++++ Records shown ++++

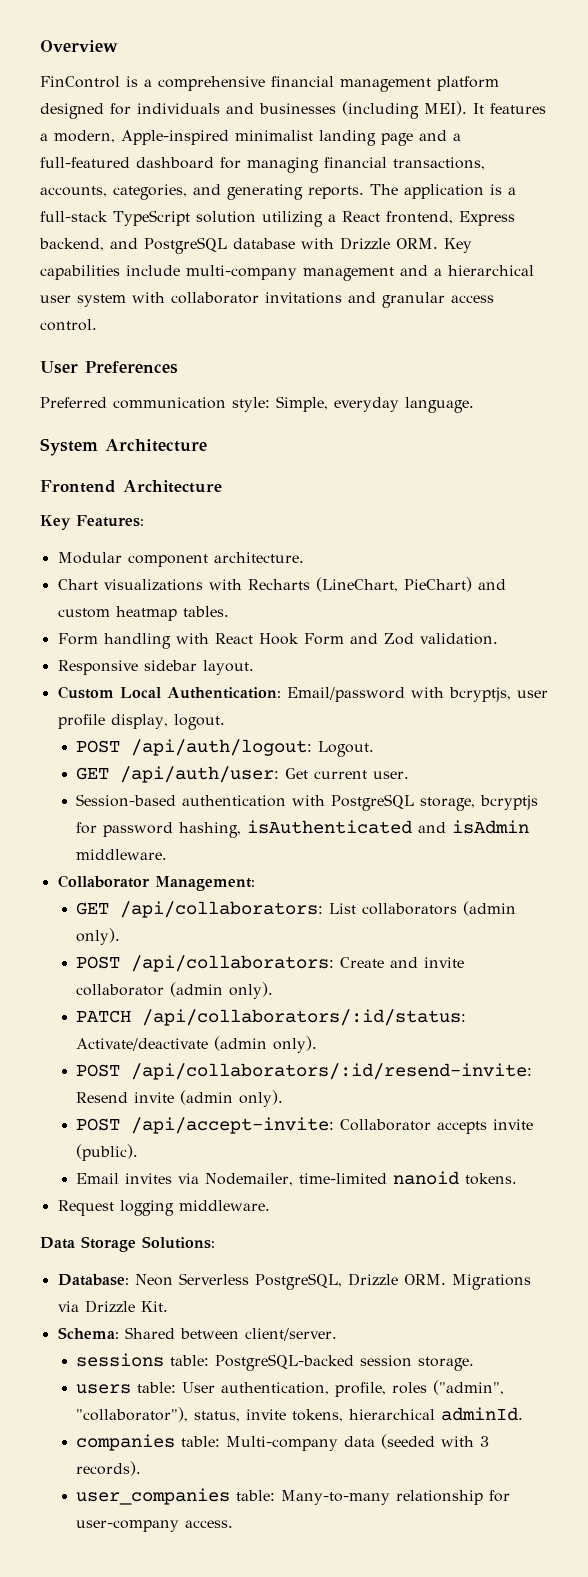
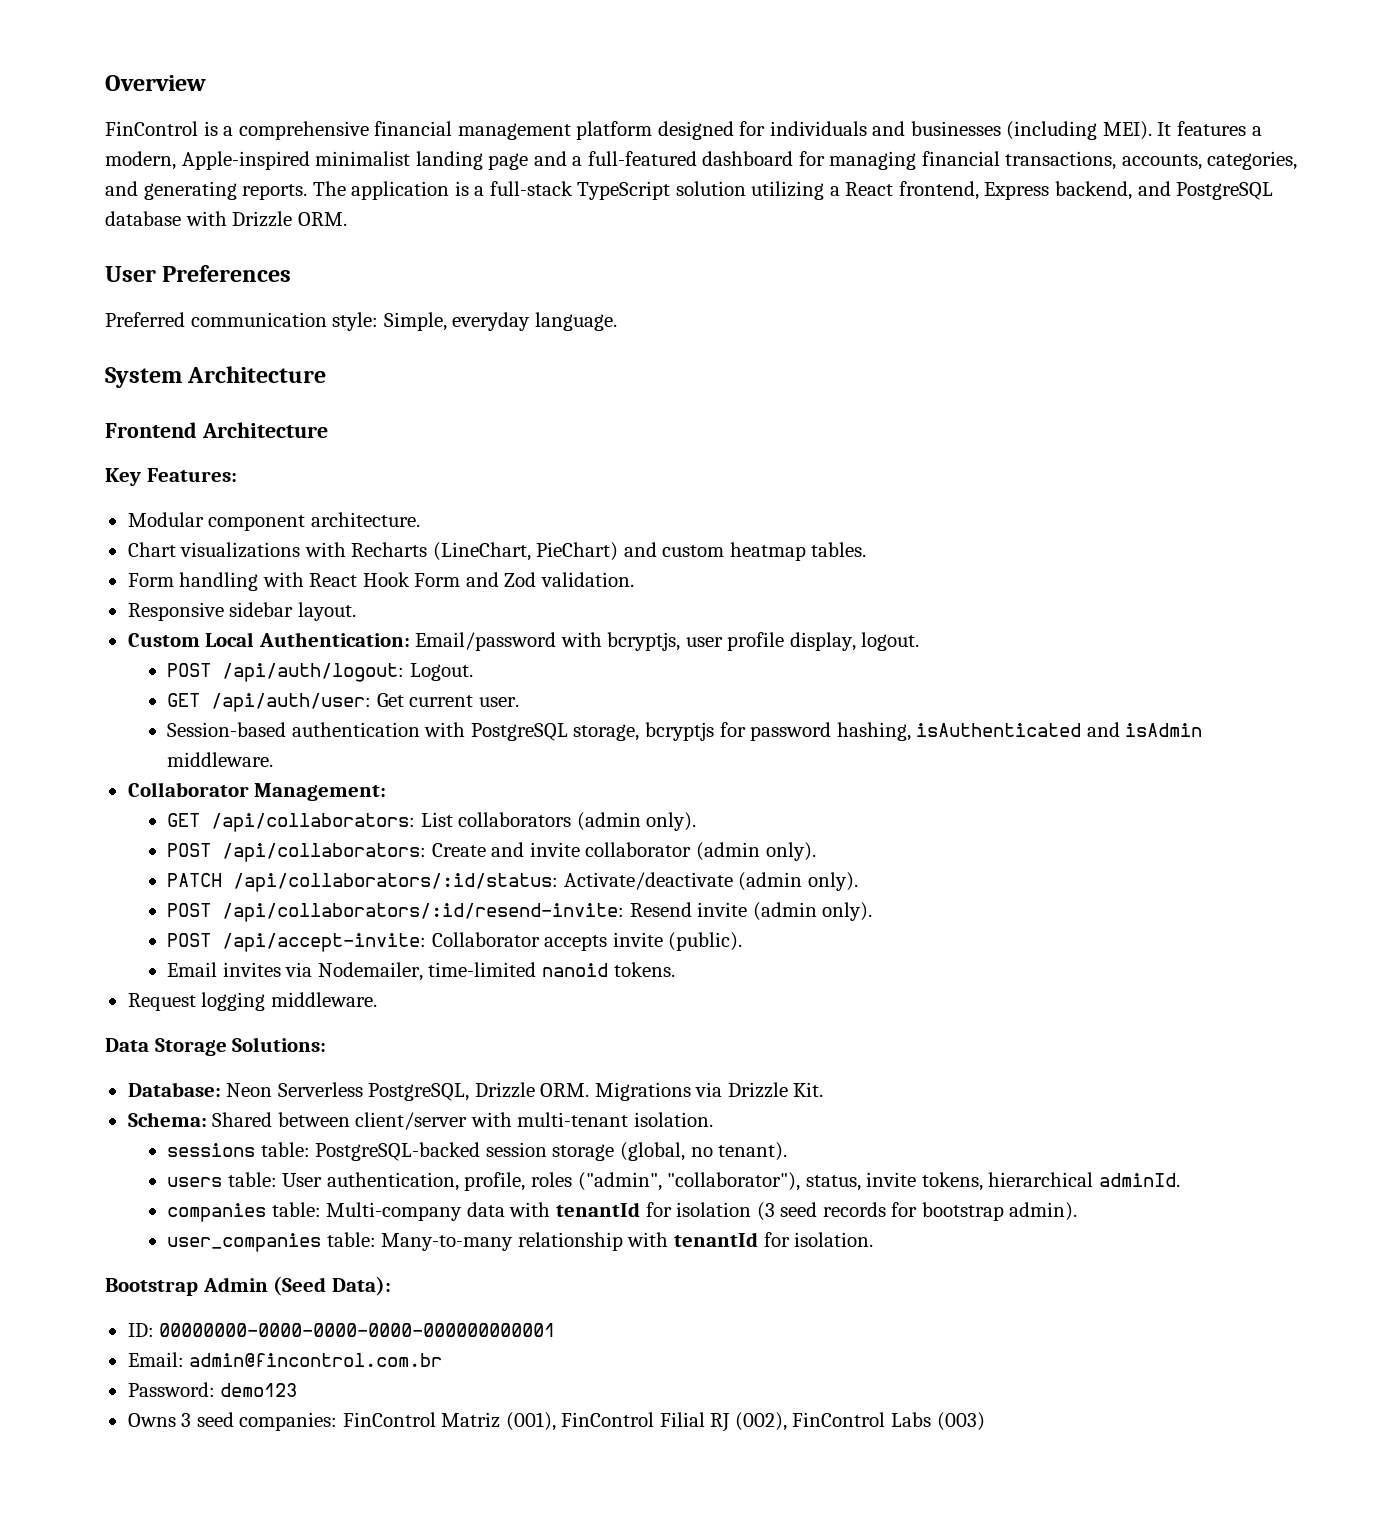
- The application is a full-stack TypeScript solution utilizing a React frontend, Express backend, and PostgreSQL database with Drizzle ORM. Key capabilities include multi-company management and a hierarchical user system with collaborator invitations and granular access control.
+ The application is a full-stack TypeScript solution utilizing a React frontend, Express backend, and PostgreSQL database with Drizzle ORM.
- Schema: Shared between client/server.
+ Schema: Shared between client/server with multi-tenant isolation.
- sessions table: PostgreSQL-backed session storage.
+ sessions table: PostgreSQL-backed session storage (global, no tenant).
- companies table: Multi-company data (seeded with 3 records).
- user_companies table: Many-to-many relationship for user-company access.
+ companies table: Multi-company data with tenantId for isolation (3 seed records for bootstrap admin).
+ user_companies table: Many-to-many relationship with tenantId for isolation.
+ Bootstrap Admin (Seed Data):
+ ID: 00000000-0000-0000-0000-000000000001
+ Email: admin@fincontrol.com.br
+ Password: demo123
+ Owns 3 seed companies: FinControl Matriz (001), FinControl Filial RJ (002), FinControl Labs (003)

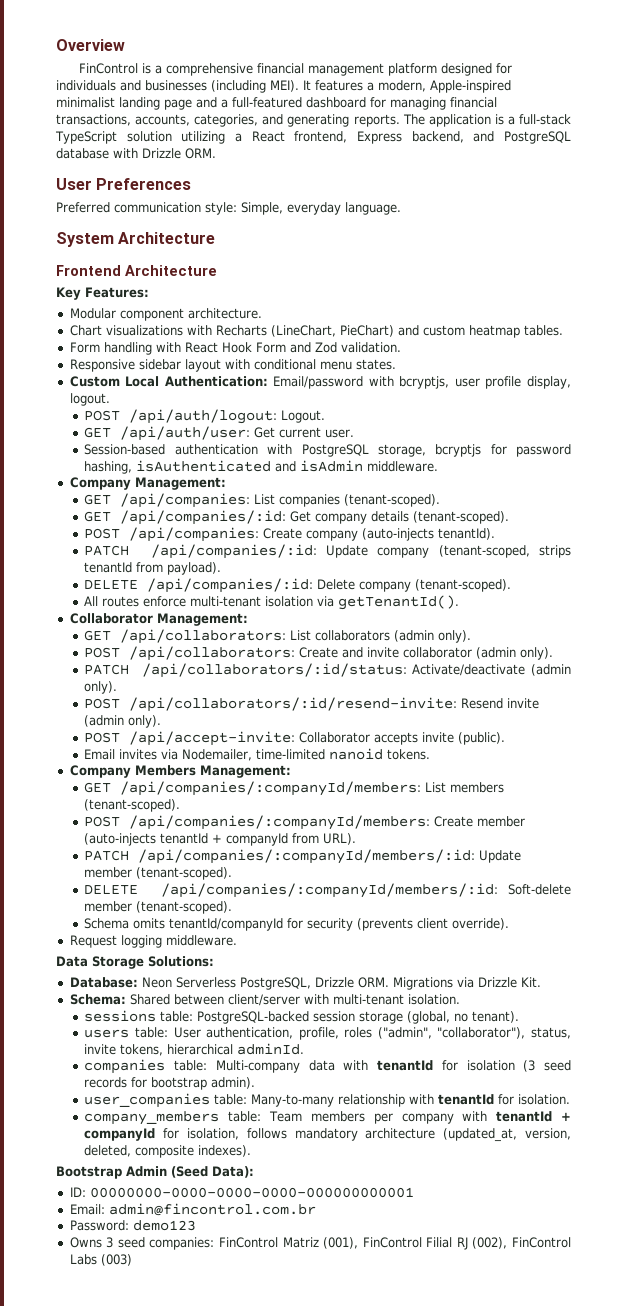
- Responsive sidebar layout.
+ Responsive sidebar layout with conditional menu states.
+ Company Management:
+ GET /api/companies: List companies (tenant-scoped).
+ GET /api/companies/:id: Get company details (tenant-scoped).
+ POST /api/companies: Create company (auto-injects tenantId).
+ PATCH /api/companies/:id: Update company (tenant-scoped, strips tenantId from payload).
+ DELETE /api/companies/:id: Delete company (tenant-scoped).
+ All routes enforce multi-tenant isolation via getTenantId().
+ Company Members Management:
+ GET /api/companies/:companyId/members: List members (tenant-scoped).
+ POST /api/companies/:companyId/members: Create member (auto-injects tenantId + companyId from URL).
+ PATCH /api/companies/:companyId/members/:id: Update member (tenant-scoped).
+ DELETE /api/companies/:companyId/members/:id: Soft-delete member (tenant-scoped).
+ Schema omits tenantId/companyId for security (prevents client override).
+ company_members table: Team members per company with tenantId + companyId for isolation, follows mandatory architecture (updated_at, version, deleted, composite indexes).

++++

§ Try it:
Although the records above contain pictures, the copy should hold only the lines from their start through the line containing "Delete company (tenant-scoped).", each exactly as written, and none of the pictures.

§ Written solution:
- The application is a full-stack TypeScript solution utilizing a React frontend, Express backend, and PostgreSQL database with Drizzle ORM. Key capabilities include multi-company management and a hierarchical user system with collaborator invitations and granular access control.
+ The application is a full-stack TypeScript solution utilizing a React frontend, Express backend, and PostgreSQL database with Drizzle ORM.
- Schema: Shared between client/server.
+ Schema: Shared between client/server with multi-tenant isolation.
- sessions table: PostgreSQL-backed session storage.
+ sessions table: PostgreSQL-backed session storage (global, no tenant).
- companies table: Multi-company data (seeded with 3 records).
- user_companies table: Many-to-many relationship for user-company access.
+ companies table: Multi-company data with tenantId for isolation (3 seed records for bootstrap admin).
+ user_companies table: Many-to-many relationship with tenantId for isolation.
+ Bootstrap Admin (Seed Data):
+ ID: 00000000-0000-0000-0000-000000000001
+ Email: admin@fincontrol.com.br
+ Password: demo123
+ Owns 3 seed companies: FinControl Matriz (001), FinControl Filial RJ (002), FinControl Labs (003)

- Responsive sidebar layout.
+ Responsive sidebar layout with conditional menu states.
+ Company Management:
+ GET /api/companies: List companies (tenant-scoped).
+ GET /api/companies/:id: Get company details (tenant-scoped).
+ POST /api/companies: Create company (auto-injects tenantId).
+ PATCH /api/companies/:id: Update company (tenant-scoped, strips tenantId from payload).
+ DELETE /api/companies/:id: Delete company (tenant-scoped).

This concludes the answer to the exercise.